[Dataset excerpts]
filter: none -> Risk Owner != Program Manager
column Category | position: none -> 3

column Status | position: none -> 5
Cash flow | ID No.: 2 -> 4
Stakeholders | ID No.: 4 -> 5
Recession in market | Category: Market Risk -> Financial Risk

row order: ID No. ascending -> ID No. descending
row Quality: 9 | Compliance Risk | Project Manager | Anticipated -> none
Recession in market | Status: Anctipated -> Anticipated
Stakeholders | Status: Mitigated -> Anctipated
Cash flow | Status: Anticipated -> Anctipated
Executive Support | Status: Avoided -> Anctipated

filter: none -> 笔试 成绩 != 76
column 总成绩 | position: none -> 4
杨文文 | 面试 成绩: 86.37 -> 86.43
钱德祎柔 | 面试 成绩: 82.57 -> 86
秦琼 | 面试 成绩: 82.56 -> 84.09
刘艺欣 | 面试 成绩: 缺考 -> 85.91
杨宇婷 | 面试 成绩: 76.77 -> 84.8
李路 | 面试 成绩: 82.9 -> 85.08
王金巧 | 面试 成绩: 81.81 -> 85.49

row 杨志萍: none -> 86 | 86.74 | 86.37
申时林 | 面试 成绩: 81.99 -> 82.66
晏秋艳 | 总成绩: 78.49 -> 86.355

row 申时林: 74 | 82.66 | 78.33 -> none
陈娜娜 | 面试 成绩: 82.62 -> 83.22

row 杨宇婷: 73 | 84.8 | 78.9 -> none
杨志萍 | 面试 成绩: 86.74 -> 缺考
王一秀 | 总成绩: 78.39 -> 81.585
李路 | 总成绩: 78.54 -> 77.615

• WHAT YOU WILL DO
Could you print every record above exactly as it appears?

• EXERCISE RESPONSE
filter: none -> Risk Owner != Program Manager
column Category | position: none -> 3

column Status | position: none -> 5
Cash flow | ID No.: 2 -> 4
Stakeholders | ID No.: 4 -> 5
Recession in market | Category: Market Risk -> Financial Risk

row order: ID No. ascending -> ID No. descending
row Quality: 9 | Compliance Risk | Project Manager | Anticipated -> none
Recession in market | Status: Anctipated -> Anticipated
Stakeholders | Status: Mitigated -> Anctipated
Cash flow | Status: Anticipated -> Anctipated
Executive Support | Status: Avoided -> Anctipated

filter: none -> 笔试 成绩 != 76
column 总成绩 | position: none -> 4
杨文文 | 面试 成绩: 86.37 -> 86.43
钱德祎柔 | 面试 成绩: 82.57 -> 86
秦琼 | 面试 成绩: 82.56 -> 84.09
刘艺欣 | 面试 成绩: 缺考 -> 85.91
杨宇婷 | 面试 成绩: 76.77 -> 84.8
李路 | 面试 成绩: 82.9 -> 85.08
王金巧 | 面试 成绩: 81.81 -> 85.49

row 杨志萍: none -> 86 | 86.74 | 86.37
申时林 | 面试 成绩: 81.99 -> 82.66
晏秋艳 | 总成绩: 78.49 -> 86.355

row 申时林: 74 | 82.66 | 78.33 -> none
陈娜娜 | 面试 成绩: 82.62 -> 83.22

row 杨宇婷: 73 | 84.8 | 78.9 -> none
杨志萍 | 面试 成绩: 86.74 -> 缺考
王一秀 | 总成绩: 78.39 -> 81.585
李路 | 总成绩: 78.54 -> 77.615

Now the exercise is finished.